Single-image 3D reconstruction of architectural subjects sits at the intersection of two well-developed but mutually inadequate fields. Image-to-3D generative models [1,2,3] produce visually plausible meshes for general object categories but consistently fail to recover the geometric detail that defines an architectural facade — windows that recess, columns that protrude, moldings with real depth profile. Multi-view stereo and photogrammetry [4] recover accurate geometry but require many calibrated views and produce dense point clouds rather than the clean polygonal meshes a downstream production pipeline can consume.
We pursue a third route: rather than infer 3D directly from one photograph, we infer six axis-aligned orthographic elevations from the photograph, then reconstruct the mesh from the elevations using classical computational geometry. The six-plane decomposition is the architectural commitment of the method — it forces the system to commit to per-face geometric detail before composition, eliminating the global-silhouette shortcut that dominates losses in category-trained image-to-3D networks.
This paper makes the following contributions: (1) the six-plane elevation decomposition as an inductive bias for architectural reconstruction; (2) a contour extraction stage with corner-preserving smoothing that handles the pixel-quantisation artefacts of marching squares on diagonal facade edges; (3) a depth-clustering reformulation that treats facade depth as a small categorical index over planes rather than a continuous field, recovering window/column/wall layering; (4) an end-to-end pipeline from six orthographic depth maps to a watertight USD mesh with three-order-of-magnitude vertex compression; (5) a precise statement of the open engineering problem — orthographic multi-view synthesis from a single photo — that gates end-to-end deployment.
Contemporary single-image 3D generators are trained on shape datasets (Objaverse [5], ShapeNet [6]) where category-level resemblance is the primary supervision signal. For a chair, "looks like a chair" captures most of the perceptually relevant variation. For a building, "looks like a building" captures essentially none of the architecturally relevant variation — every Georgian rowhouse, every Mughal facade, every modernist curtain wall passes a category test. The network has no loss-driven reason to allocate representational capacity to the sub-centimetre features that distinguish them.

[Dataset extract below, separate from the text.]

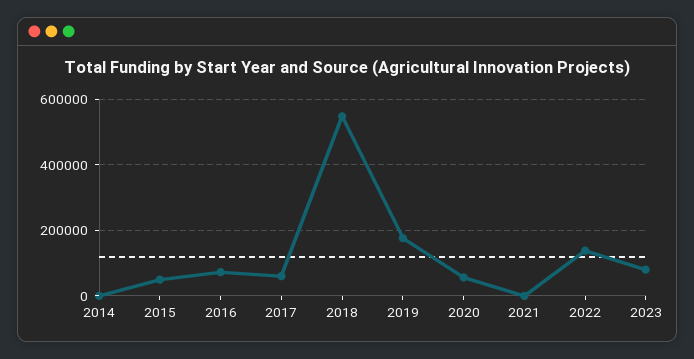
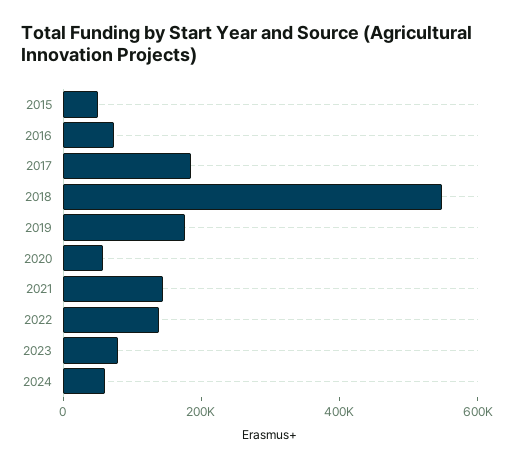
2014: 0 -> none
2017: 60000 -> 200000
2021: 0 -> 150000
2024: none -> 50000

This is visible in failure modes. TripoSR on a building photograph produces a roughly building-shaped solid whose facade detail is entirely texture; the underlying geometry is a smooth slab. Hunyuan3D and TRELLIS produce richer textured outputs but the recessed/protruding geometry that a human reader would identify as architectural is absent. The cardboard-cutout failure is consistent across systems and across architectural styles, supporting the structural-mismatch hypothesis rather than a per-system bug.
Consider a category-conditioned reconstruction loss ℒ = ‖M̂ − M*‖ where M̂ is the predicted mesh and M* is the ground-truth mesh. Decompose the geometry into a coarse scale (overall silhouette, primary masses) and a fine scale (window depth, column protrusion, molding profile). Under uniform mesh-vertex loss, coarse-scale errors dominate by an order of magnitude per vertex they touch: a wrong overall size displaces every vertex; a missed window recess displaces only the vertices in the recess. A gradient descent optimiser therefore allocates network capacity proportional to where loss reduction is steepest, which is overwhelmingly the coarse scale. Fine architectural features are systematically under-represented in the learned distribution.
The natural response — "train on more buildings" — does not solve the loss-allocation problem. Adding 10× more building examples gives the network 10× more coarse-scale supervision and 10× more fine-scale supervision, but the gradient ratio between them stays the same. The network still under-represents fine detail because the gradient signal pushing it to learn that detail is intrinsically weaker. Fixing this requires either (a) reweighting the loss to upweight fine-scale errors, (b) changing the representation so fine-scale and coarse-scale errors are decoupled, or (c) routing through an intermediate that forces explicit fine-scale commitment. The pipeline described here pursues (c).
The reconstruction operates on six orthographic depth maps, one per axis-aligned face of the bounding box: front (-Z), back (+Z), left (-X), right (+X), top (-Y), bottom (+Y). Each is a depth image D_v ∈ ℝ^(H×W) where pixel (i,j) records the depth of the nearest surface point along the orthographic ray for view v. Orthographic — not perspective — is required: per-pixel depth must be a constant-linear function of position so that downstream contour extraction in image space corresponds directly to surface contours in world space.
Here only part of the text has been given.